Sabtu, 25 Mei 2013

Teratai Mustika Yang Cacat 07



Bagaimana Cara Melatih Kesabaran?
(Mengapa bersabar itu merupakan tekanan?)

Ada yang bertanya pada saya : “Bagaimana cara melatih kesabaran?” Karena praktisi ini bertemu dengan banyak masalah, dalam hatinya terasa ada bongkahan batu yang besar. Saya menjawab : “Sebaiknya anda tidak bertanya pada saya tentang hal ini, karena saya sendiri saja tidak mampu, bagaimana bisa mengajarimu?”. Saya sendiri tidak mampu bersabar, memaksakan diri untuk bersabar sungguh menderita, saya hanya mencoba menyelaminya perlahan-lahan, kemudian bertanya kembali pada diriku kembali : “Mengapa saya bisa merasa bahwa itu adalah hinaan dan tekanan batin, sehingga saya harus bersabar?”, pastinya saya sedang bersabar terhadap sesuatu yang memiliki nilai, sehingga merasa dampaknya adalah hinaan, adalah sebuah kondisi yang sulit bagi kita untuk menahan diri, sehingga kita merasa perlu bersabar!

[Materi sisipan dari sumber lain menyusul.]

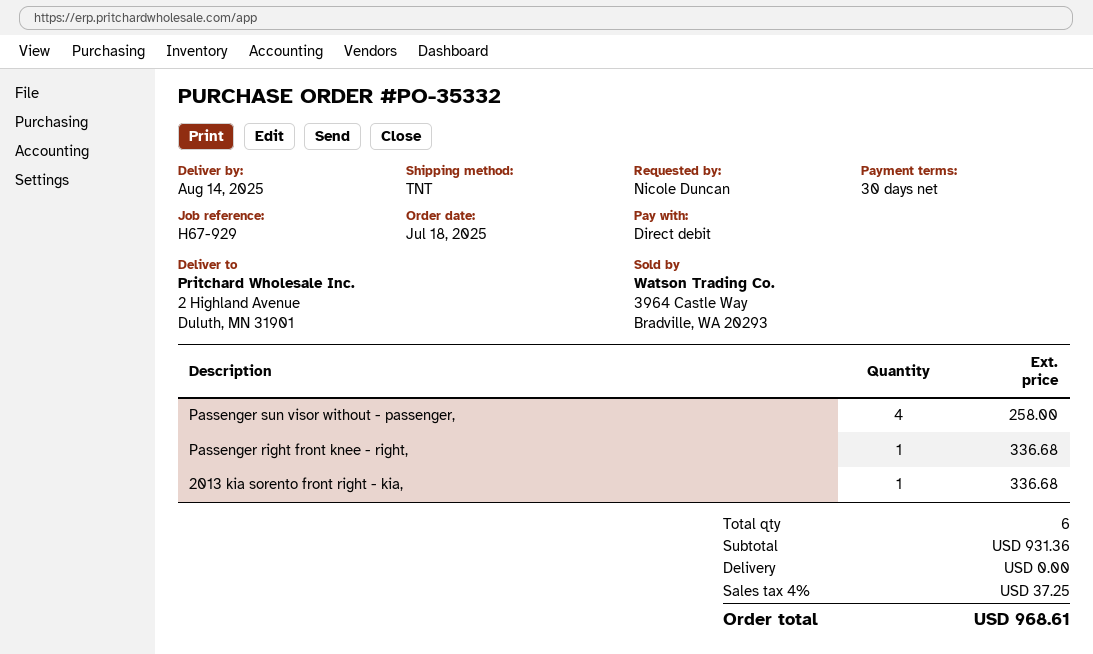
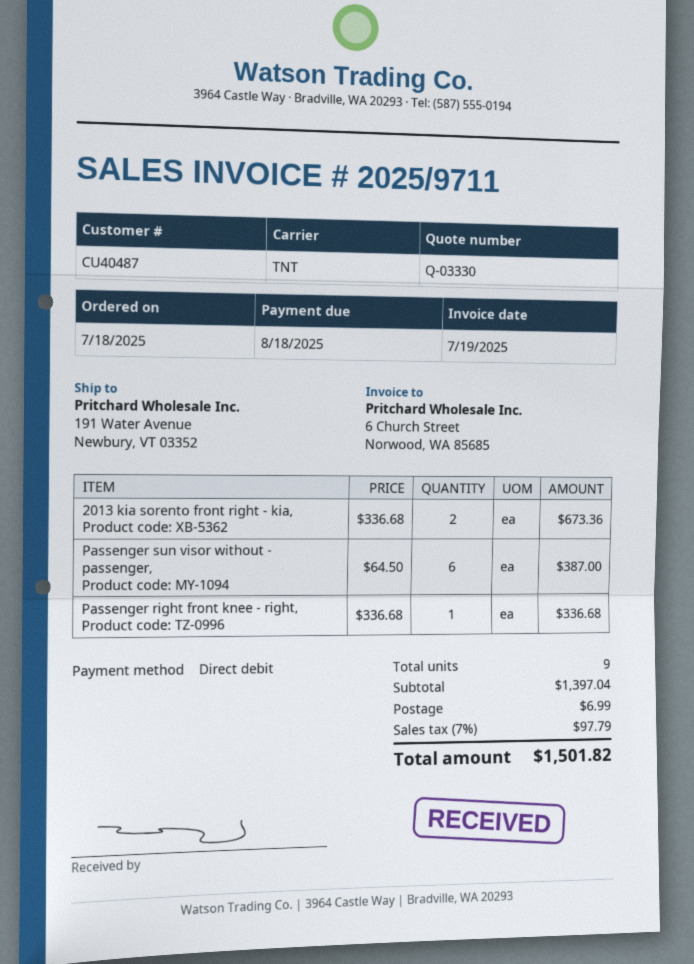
ship to: 2 Highland Avenue, Duluth, MN 31901 -> 191 Water Avenue, Newbury, VT 03352
Passenger sun visor without - passenger,: 4 for 258.00 -> 6 for 387.00
2013 kia sorento front right - kia,: 1 for 336.68 -> 2 for 673.36
total quantity: 6 -> 9
subtotal: 931.36 -> 1397.04
shipping: 0.00 -> 6.99
tax: 4% = 37.25 -> 7% = 97.79
total: 968.61 -> 1501.82

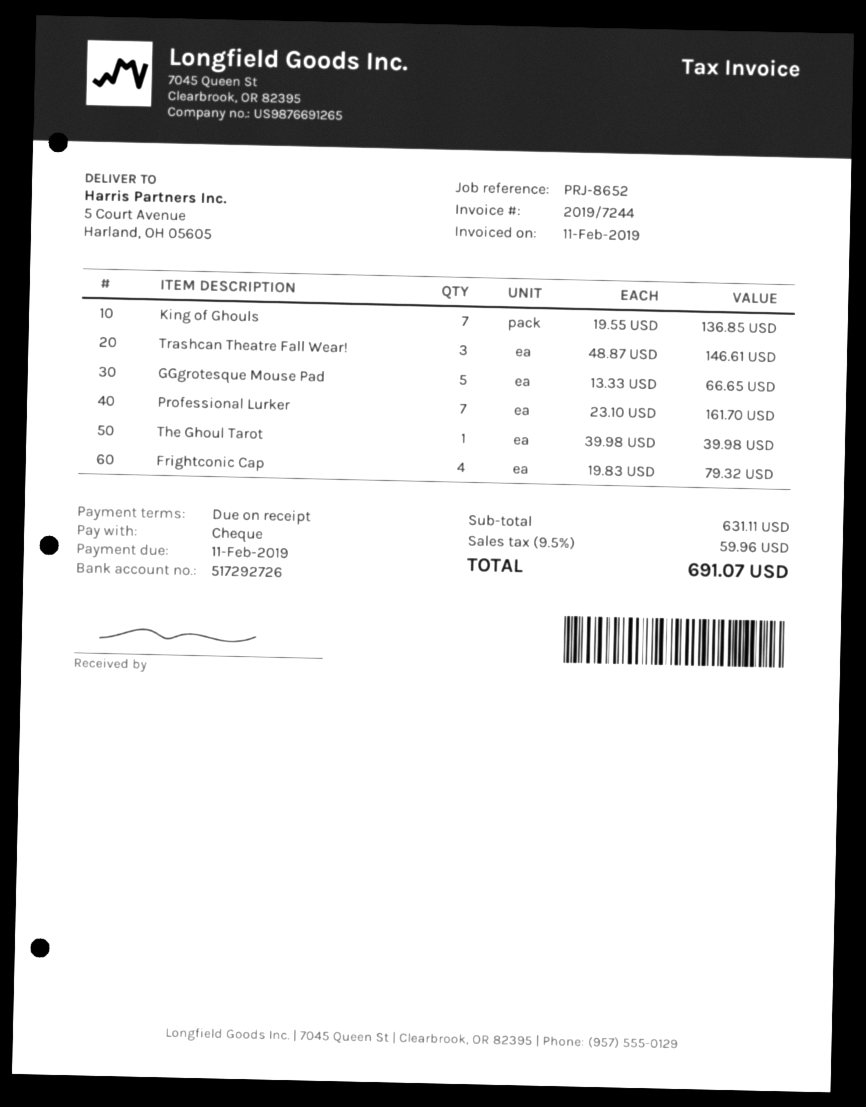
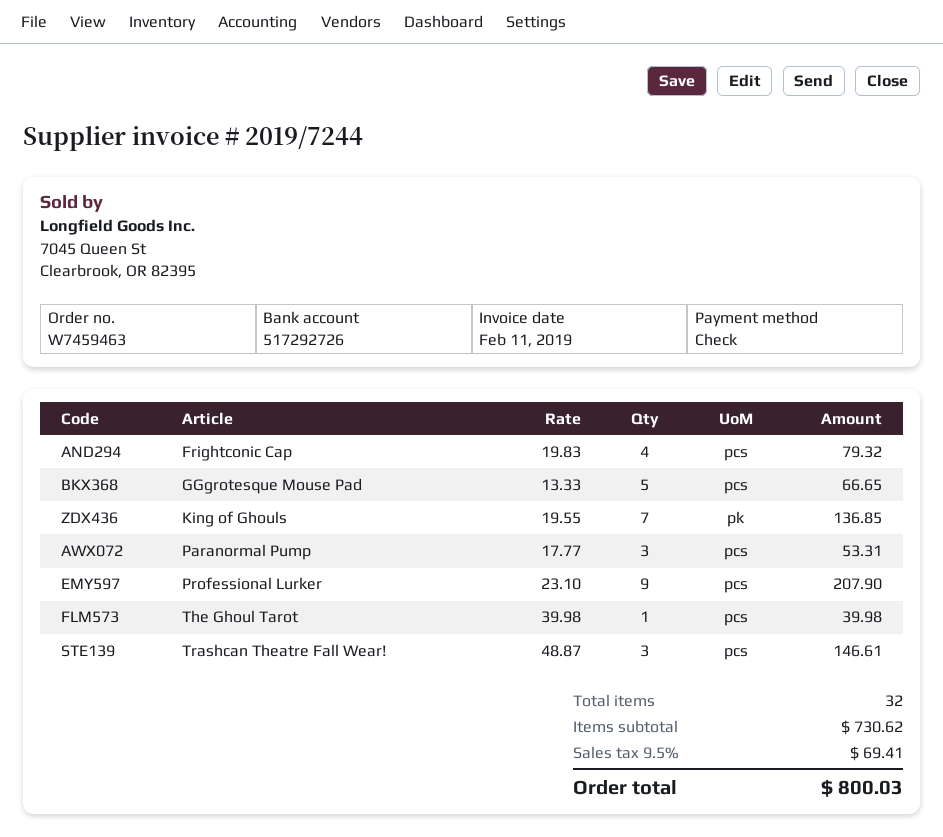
Professional Lurker: 7 x 23.10 = 161.70 -> 9 x 23.10 = 207.90
Paranormal Pump: none -> 3 x 17.77 = 53.31
subtotal: 631.11 -> 730.62
tax: 9.5% = 59.96 -> 9.5% = 69.41
total: 691.07 -> 800.03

Sesungguhnya segala kondisi adalah seimbang dan biasa-biasa saja, mana perlu harus menggunakan ilmu kesabaran!

“Kejayaan” Palsu Tiada Nilainya, maka Tidak Ada “Hinaan” Yang Perlu di Sabarkan

Mari kita mengambil sebuah contoh :

Ketika Master Guang-qin masih berada di dunia ini, pernah suatu kali ada seorang wartawan, karena melihat banyak umat yang memberi persembahan kepada Master, maka niat jahatnya muncul, wartawan ini kemudian naik ke atas gunung dengan maksud untuk memeras Master. Ketika bertemu Master, dia pun menjulurkan tangannya dan berkata : “Cepat serahkan uang, kalau tidak pena ku akan berbicara, jika anda tidak bersedia memberiku uang, saya akan menulis artikel yang menjelek-jelekkan dirimu, besok pagi ketika orang membaca di suratkabar, dijamin seluruh pergunungan mu takkan ada yang berani berkunjung.

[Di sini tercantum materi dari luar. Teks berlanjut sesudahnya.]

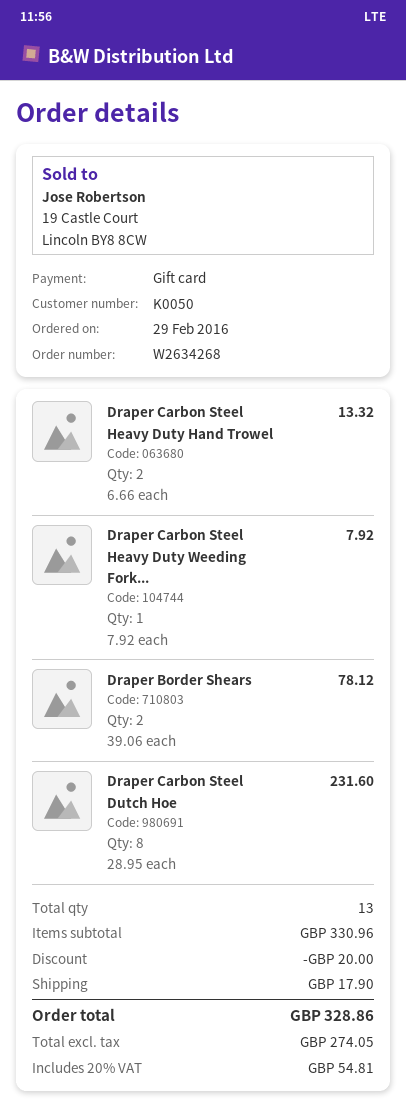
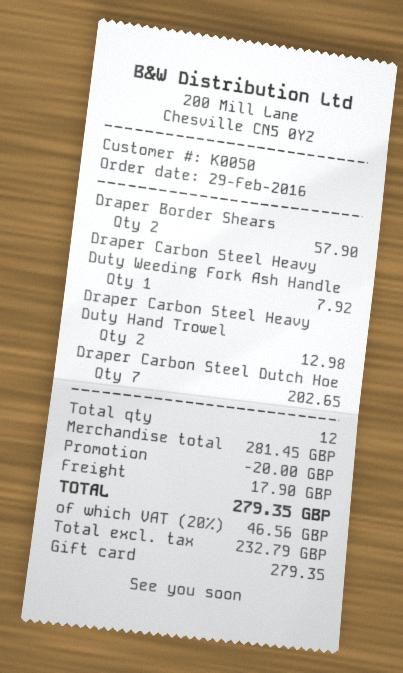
Draper Carbon Steel Heavy Duty Hand Trowel: 2 for 13.32 -> 2 for 12.98
Draper Border Shears: 2 for 78.12 -> 2 for 57.90
Draper Carbon Steel Dutch Hoe: 8 for 231.60 -> 7 for 202.65
total quantity: 13 -> 12
subtotal: 330.96 -> 281.45
net: 274.05 -> 232.79
tax: 20% = 54.81 -> 20% = 46.56
total: 328.86 -> 279.35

Mendengar ancaman ini Master Guang-qin hanya bersikap biasa-biasa saja dan menjawab : “Tolonglah! Kalau bisa tulis yang lebih parah lagi! Silahkan anda tulis apa saja gak masalah, saya tidak membutuhkan penghormatan dari umat. Sesungguhnya makin banyak yang ingin meminta pemberkahan dariku, maka setiap hari saya harus mempersiapkan air Maha Karuna Dharani, sebaliknya bila tidak ada lagi orang yang menghormati ku, maka saya dapat dengan tenang dan leluasa melafal Amituofo!”. Si wartawan yang mendengar penuturan Master ini, berkata bahwa selama dia melalang buana tidak pernah bertemu dengan Bhiksu yang sedemikian!

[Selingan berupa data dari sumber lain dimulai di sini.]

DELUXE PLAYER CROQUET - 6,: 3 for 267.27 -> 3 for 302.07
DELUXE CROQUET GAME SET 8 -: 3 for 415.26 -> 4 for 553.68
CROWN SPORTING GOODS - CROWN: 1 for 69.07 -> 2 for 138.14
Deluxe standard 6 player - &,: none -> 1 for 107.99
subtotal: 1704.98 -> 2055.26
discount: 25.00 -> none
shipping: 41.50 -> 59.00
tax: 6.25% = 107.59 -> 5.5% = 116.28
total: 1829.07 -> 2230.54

Seperti kata pepatah “Insan yang tidak memiliki permohonan karakter dirinya jadi meningkat”. Masalah ini bagi Master  Guang-qin merupakan hal yang biasa! Dapat dikatakan tidak perlu menggunakan ilmu kesabaran. Karena kita orang awam, menganggap bila seorang Master Senior dimuat di suratkabar, kalau berita itu positif maka bernilai, makanya barulah kita takut pada dampak yang sebaliknya. Namun bagi Master Guang-qin, beliau merasa bahwa  bila dirinya dimuat di suratkabar juga tak bernilai apa-apa! Jadi sejelek apapun yang ditulis juga tak masalah!

Dikutip dari ceramah Master Dao-zheng :  “Teratai Mustika Yang Cacat”.